Collected data:
::::
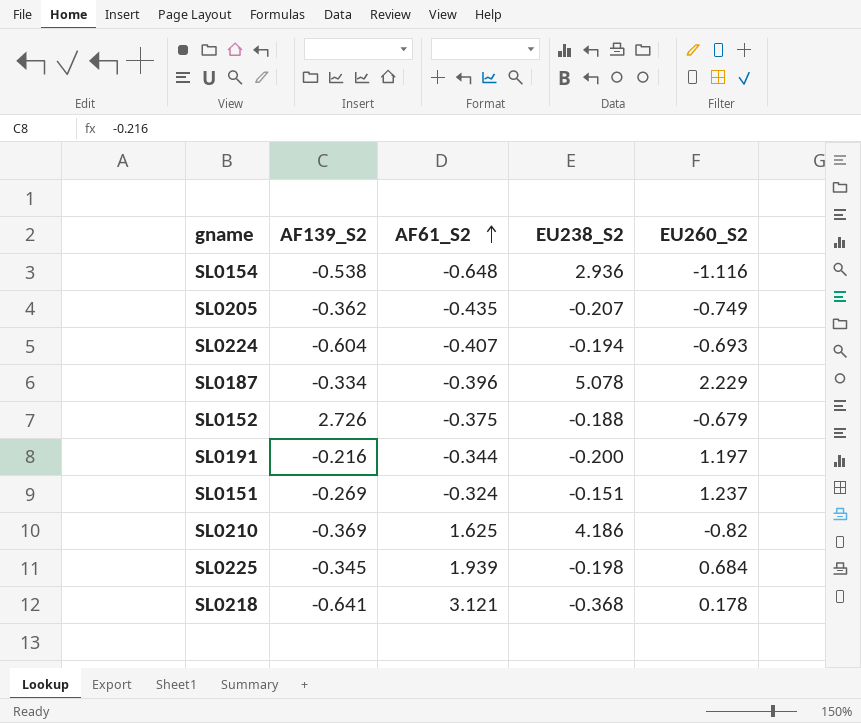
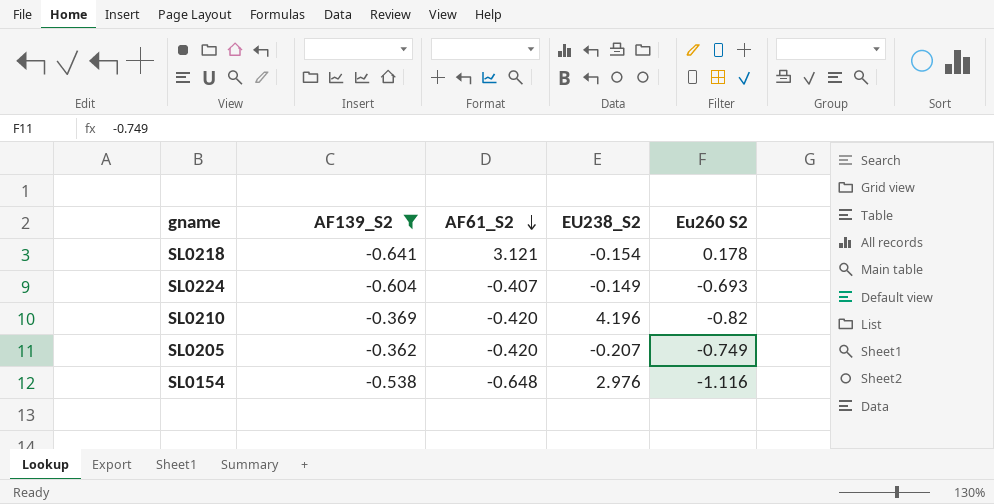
filter: none -> AF139_S2 <= -0.362
row order: AF61_S2 ascending -> AF61_S2 descending
column name: EU260_S2 -> Eu260 S2
SL0218 | EU238_S2: -0.368 -> -0.154
SL0224 | EU238_S2: -0.194 -> -0.149
SL0210 | AF61_S2: 1.625 -> -0.420
SL0210 | EU238_S2: 4.186 -> 4.196
SL0205 | AF61_S2: -0.435 -> -0.420
SL0154 | EU238_S2: 2.936 -> 2.976

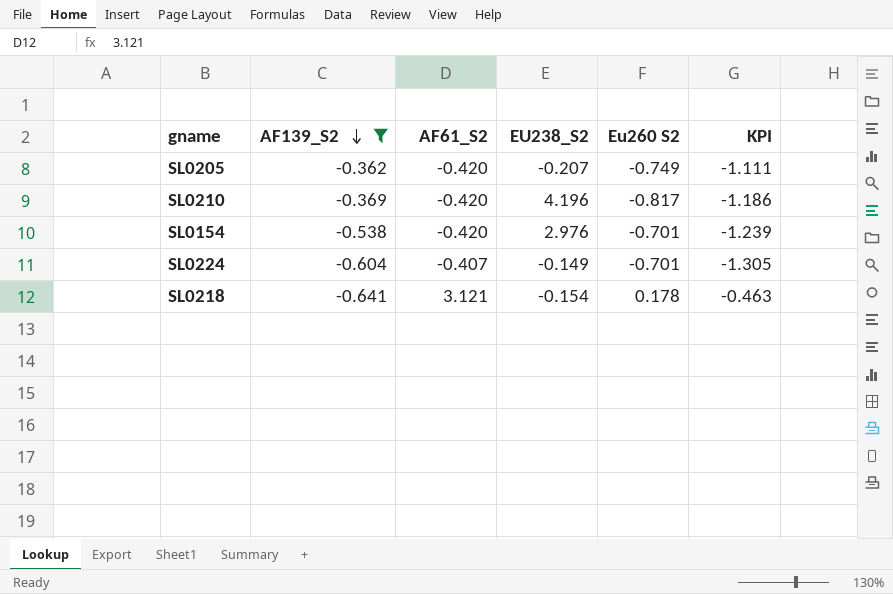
row order: AF61_S2 descending -> AF139_S2 descending
column KPI | formula: none -> [AF139_S2] + [Eu260 S2]
SL0210 | Eu260 S2: -0.82 -> -0.817
SL0154 | AF61_S2: -0.648 -> -0.420
SL0154 | Eu260 S2: -1.116 -> -0.701
SL0224 | Eu260 S2: -0.693 -> -0.701

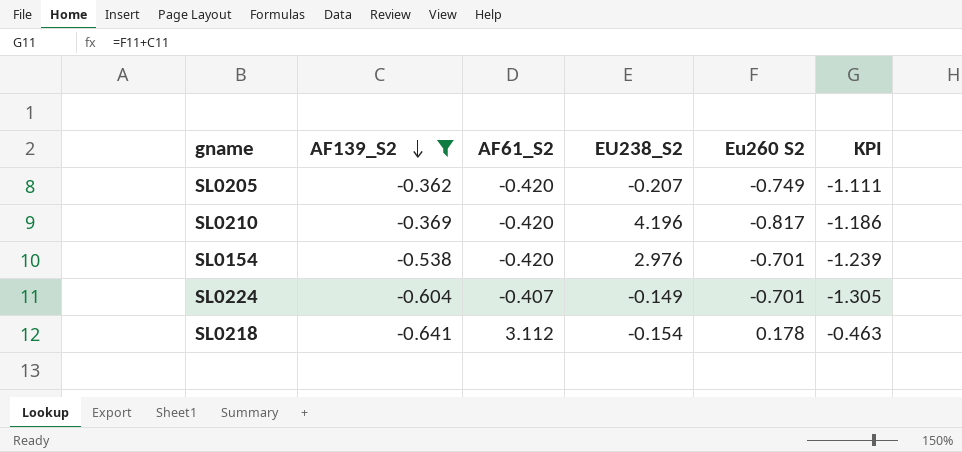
SL0218 | AF61_S2: 3.121 -> 3.112

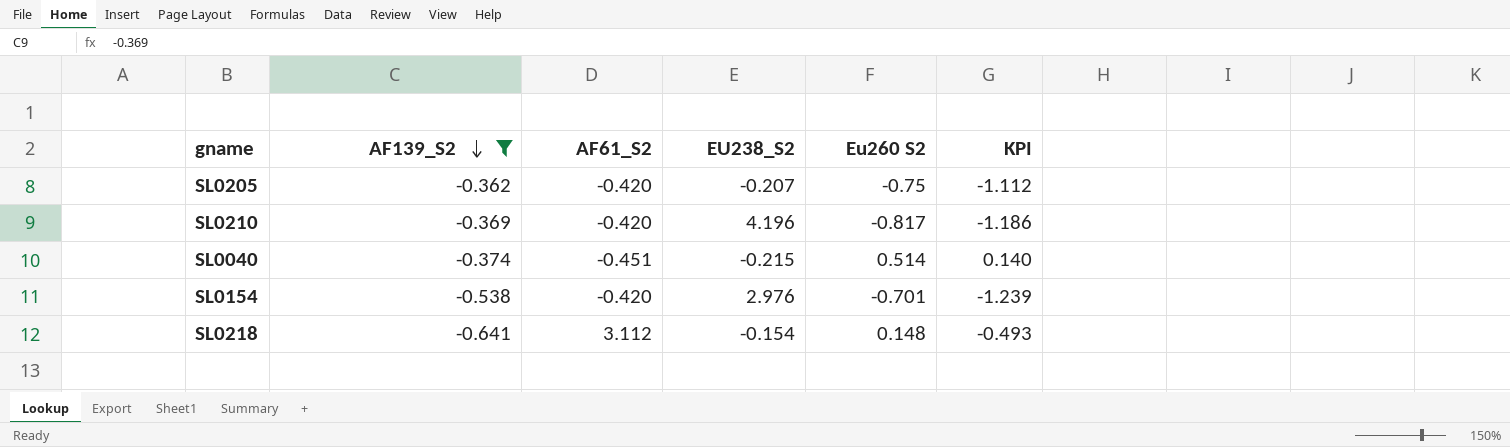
row SL0224: -0.604 | -0.407 | -0.149 | -0.701 | -1.305 -> none
SL0205 | Eu260 S2: -0.749 -> -0.75
SL0205 | KPI: -1.111 -> -1.112
row SL0040: none -> -0.374 | -0.451 | -0.215 | 0.514 | 0.140
SL0218 | Eu260 S2: 0.178 -> 0.148
SL0218 | KPI: -0.463 -> -0.493

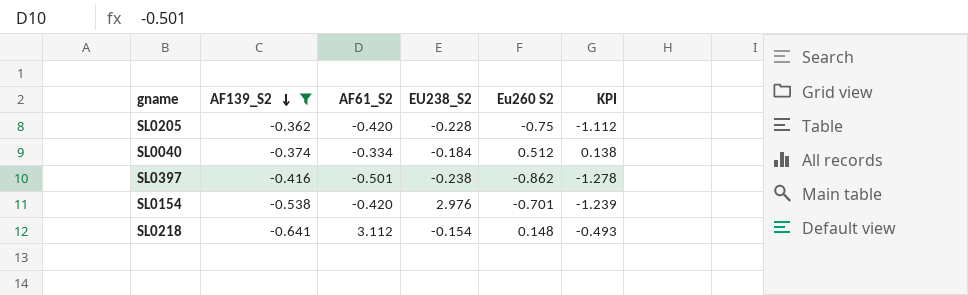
row SL0210: -0.369 | -0.420 | 4.196 | -0.817 | -1.186 -> none
SL0205 | EU238_S2: -0.207 -> -0.228
SL0040 | AF61_S2: -0.451 -> -0.334
SL0040 | EU238_S2: -0.215 -> -0.184
SL0040 | Eu260 S2: 0.514 -> 0.512
SL0040 | KPI: 0.140 -> 0.138
row SL0397: none -> -0.416 | -0.501 | -0.238 | -0.862 | -1.278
::::
Your assignment
What lines hold the string "none"? Pick them out of the data.

Task solution
filter: none -> AF139_S2 <= -0.362
column KPI | formula: none -> [AF139_S2] + [Eu260 S2]
row SL0224: -0.604 | -0.407 | -0.149 | -0.701 | -1.305 -> none
row SL0040: none -> -0.374 | -0.451 | -0.215 | 0.514 | 0.140
row SL0210: -0.369 | -0.420 | 4.196 | -0.817 | -1.186 -> none
row SL0397: none -> -0.416 | -0.501 | -0.238 | -0.862 | -1.278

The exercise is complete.